The translation takes up just a couple of minutes: Yandex’s neural networks process the speech, turn it into text, synthesize a Russian translation, and sync it with the video. They are also able to determine the speaker’s sex using biometrics and choose the corresponding voice. At the same time, the characteristics of speech, such as emotions, intonations, pauses, and breakdown of phrases should remain the same.

ITMO.NEWS interviewed Andrey Zakonov, ex-head of Yandex’s Alice and Smart Devices projects, a graduate of ITMO’s Information Technologies and Programming Faculty (formerly, the Computer Technologies Department – Ed.), who came up with the idea for the voice-over translator and launched the project at Yandex. 

How did the project start? 

I was the head of the Alice and Smart Devices team and this new product was also born there. At first, we created the initial prototype and then began to invite our colleagues from other departments to form a new team. I was a part of it until its pilot launch in July 2021. Now the Yandex.Browser team took over the project and I’m busy with a new initiative in another company. So I can tell you about the product idea and the process of working on it up until the beta launch – I don’t know what’s planned for the project further.

We had been solving similar tasks while working on Alice – we needed to teach it to recognize human speech and do it quickly. In split seconds, it must recognize the speech, process, summarize, interpret it, and understand the question, as well as look for the answer on the web and then share it out loud. The task is very difficult, we’d been working on it for several years and as a result, managed to reach almost real-time communication – it’s pretty much like talking to a human.

Andrey Zakonov

Andrey Zakonov

Meanwhile, the Yandex.Translator team learned how to translate from English to Russian and do it well. The neural network doesn’t translate separate words but recognizes the context, phrases, and paragraphs.

So when we started to think about how to develop our technology, I came up with the idea for an automated video translation. Basically, we already had the required technologies: we can recognize text and voice, translate it well, as well as synthesize speech to make it more human-like, emotional, and with correct intonations. 

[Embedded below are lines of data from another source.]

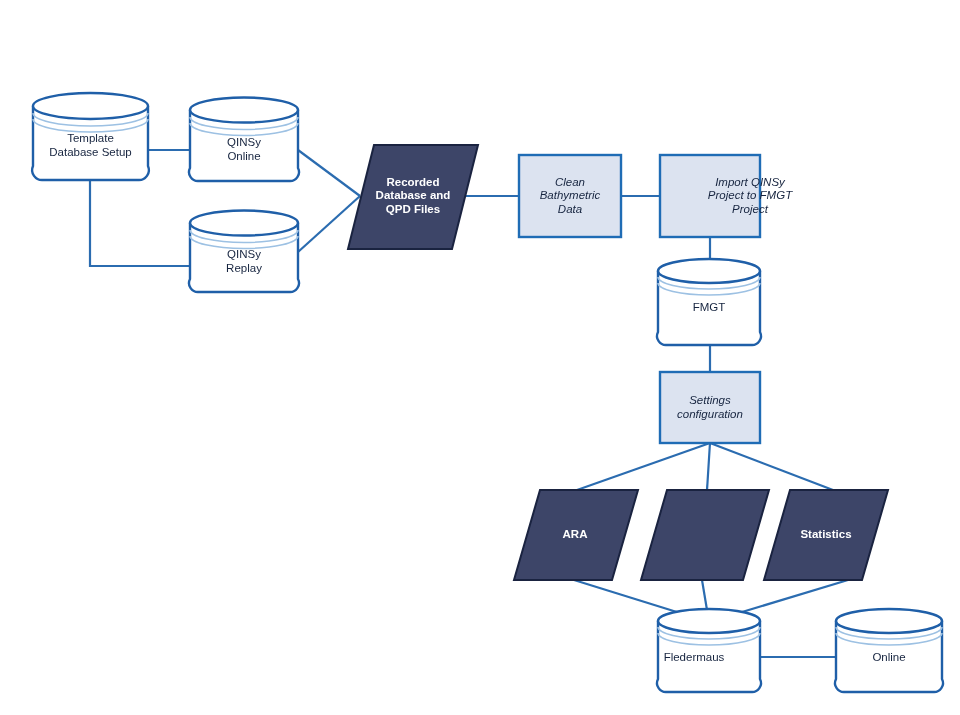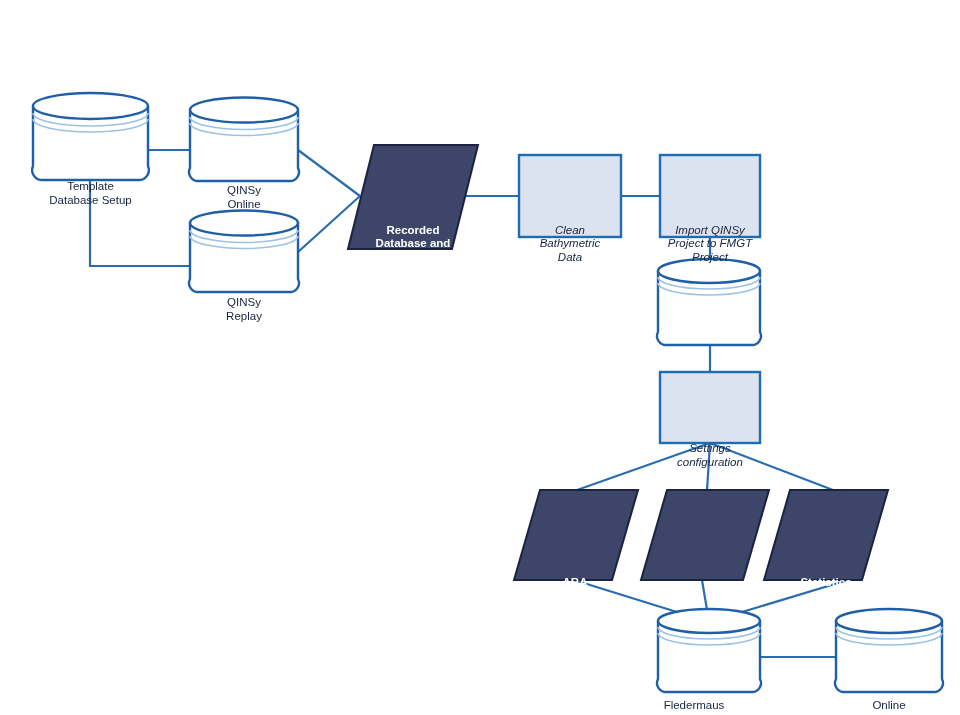--- a/index.html
+++ b/index.html
@@ -27,21 +27,20 @@
   }
   .node-label {
     position: absolute;
     display: flex;
     align-items: center;
     justify-content: center;
     text-align: center;
     line-height: 1.18;
     pointer-events: none;
     white-space: pre-line;
-    margin-top: 48px;
   }
   .label-dark {
     color: #ffffff;
     font-size: 11.5px;
     font-weight: bold;
   }
   .label-light {
     color: #16243f;
     font-size: 11.5px;
     font-style: italic;
@@ -172,24 +171,25 @@
 Replay</div>
 
   <div class="node-label label-dark" style="left:358px; top:156px; width:110px; height:80px;">Recorded
 Database and
 QPD Files</div>
 
   <div class="node-label label-light" style="left:519px; top:155px; width:102px; height:82px;">Clean
 Bathymetric
 Data</div>
 
-  <div class="node-label label-light" style="left:658px; top:155px; width:104px; height:82px;">Import QINSy
+  <div class="node-label label-light" style="left:658px; top:155px; width:104px; height:82px;padding-left:40px;">Import QINSy
 Project to FMGT
 Project</div>
 
+  <div class="node-label label-cyl" style="left:658px; top:288px; width:102px; height:40px;">FMGT</div>
 
   <div class="node-label label-light" style="left:660px; top:372px; width:100px; height:71px;border-radius:20px;">Settings
 configuration</div>
 
   <div class="node-label label-dark" style="left:525px; top:515px; width:100px; height:40px;">ARA</div>
 
 
   <div class="node-label label-dark" style="left:777px; top:515px; width:98px; height:40px;">Statistics</div>
 
   <div class="node-label label-cyl" style="left:643px; top:638px; width:102px; height:40px;">Fledermaus</div>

One thing we still had to decide was how to make the tool as convenient for users as possible and develop the final product so that they wouldn’t need to visit a separate website, insert the link, and wait for the result. That’s when the Yandex.Browser team joined us as the browser was the best solution that allowed us to put all our technologies together.

How do you make synthesized speech emotional? How can a machine know which intonation to use?

It’s a rather big issue that we only started to develop. Initially, we wanted to let it repeat the intonations of the original track like professional interpreters and voice-over actors do. The goal is to make the process of watching the video pleasant and comfortable. Emotions, intonations, pauses, and so on must remain in the translation.

You can’t understand emotions through text – it’s the speech that contains irony, sarcasm, joy, irritation, etc. and therefore, we have to use the original track to detect emotions. But this is more like a plan for the future.

Where do the emotions come from: is there a database of all words read by actors with different intonations?

It’s not just about just reading all the words, it’s more complex. Otherwise an actor would have to record all Russian words – it’s an enormous amount of work. Moreover, new words, terms, and names appear all the time. Or take Yandex.Navigator for instance – there are countless names for villages, streets, toponyms, etc.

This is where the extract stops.